The Association of School and College Leaders (ASCL) said the move would widen the gap between rich and poor.
ASCL, which includes principals in the north's grammar system, was responding to British government plans for a new wave of grammar schools in England.
British prime minister Theresa May has set out plans for a new generation of selective schools, as part of a drive to make Britain "the great meritocracy of the world".
Mrs May insisted that there will be "no return to secondary moderns" - the so-called sink schools of the pre-comprehensive era which were blamed for consigning the majority of children to academic failure.
Instead, she said her reforms were designed to provide "a good school place for every child and one that caters for their individual needs".

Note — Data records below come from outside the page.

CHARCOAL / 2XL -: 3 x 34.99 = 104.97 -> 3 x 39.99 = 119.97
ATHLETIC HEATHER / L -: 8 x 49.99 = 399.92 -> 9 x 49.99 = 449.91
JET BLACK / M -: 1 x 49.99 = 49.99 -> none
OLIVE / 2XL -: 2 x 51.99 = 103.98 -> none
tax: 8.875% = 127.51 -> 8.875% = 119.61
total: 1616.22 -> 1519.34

And she set out a series of measures intended to ensure that new and expanded grammars make places available to children from disadvantaged backgrounds and help improve standards in non-selective schools. This could involve taking a proportion of pupils from lower-income background or opening a "feeder" primary school in disadvantaged areas.

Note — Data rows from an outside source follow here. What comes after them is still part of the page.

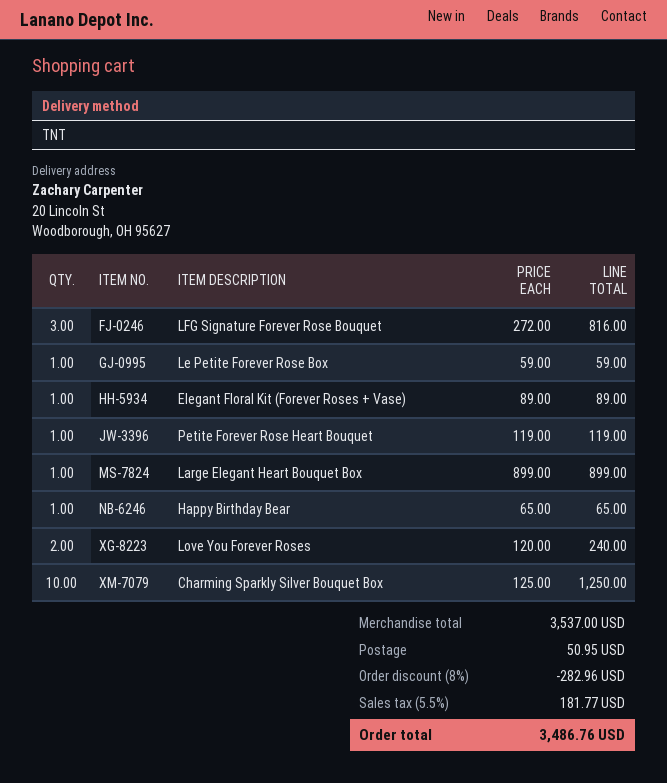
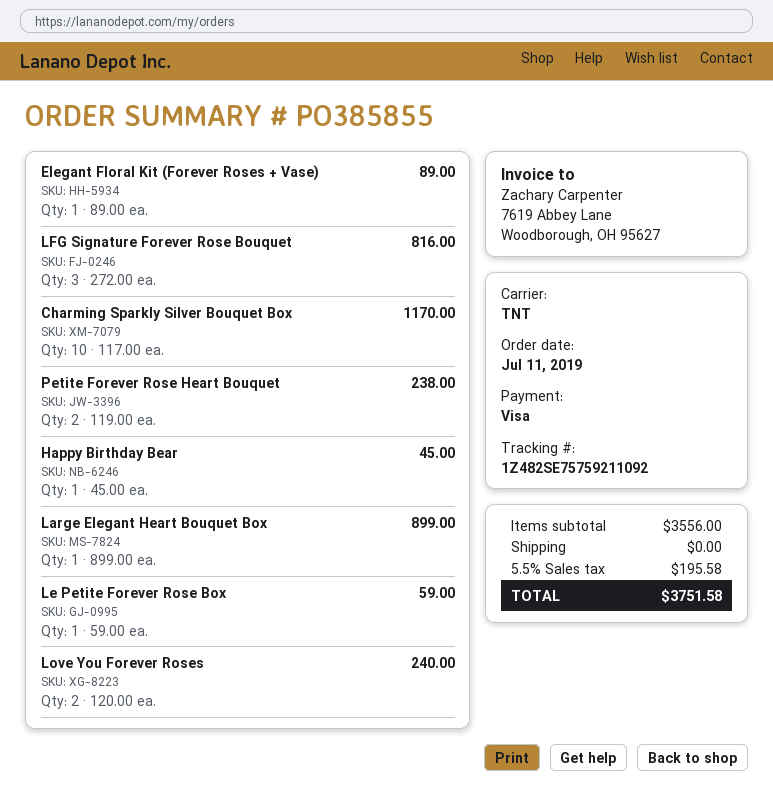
Petite Forever Rose Heart Bouquet: 1 x 119.00 = 119.00 -> 2 x 119.00 = 238.00
Happy Birthday Bear: 1 x 65.00 = 65.00 -> 1 x 45.00 = 45.00
Charming Sparkly Silver Bouquet Box: 10 x 125.00 = 1250.00 -> 10 x 117.00 = 1170.00
subtotal: 3537.00 -> 3556.00
discount: 8% = 282.96 -> none
shipping: 50.95 -> 0.00
tax: 5.5% = 181.77 -> 5.5% = 195.58
total: 3486.76 -> 3751.58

There are 164 state-funded fully selective schools in England at present.
"This is not a proposal to go back to a binary model of grammars and secondary moderns, but to build on our increasingly diverse schools system," she said in a speech at the British Academy in London.
"It is not a proposal to go back to the 1950s, but to look to the future, and that future I believe is an exciting one.
"It is a future in which every child should have access to a good school place. And a future in which Britain's education system shifts decisively to support ordinary working class families."
Malcolm Trobe, ASCL interim general secretary, said grammar schools did a good job for the young people they educated, but increasing selection was not the right approach to improve social mobility.
His comments also followed a decision by the north's education minister Peter Weir to allow primary school teachers to coach children for unofficial grammar school entry tests.
In a new guidance document issued by Mr Weir, the Department of Education said it "believes that academic selection has the potential to enable social mobility and gives every child an opportunity of gaining access to the most appropriate school".
"The evidence suggests that increasing selection would in fact widen educational gaps, further constraining the life chances of young people from disadvantaged backgrounds. We are therefore opposed to the introduction of new selective schools," Mr Trobe said.
"The education system which existed when grammar schools were introduced is wholly different from that which exists today and introducing more selection in a modern context suggests education policy set by nostalgia rather than by evidence. More than three-quarters of state secondary schools are rated good or outstanding by Ofsted, helping all pupils to make progress, whatever their starting point. Our job now is to work together to ensure the education system supports all young people to achieve."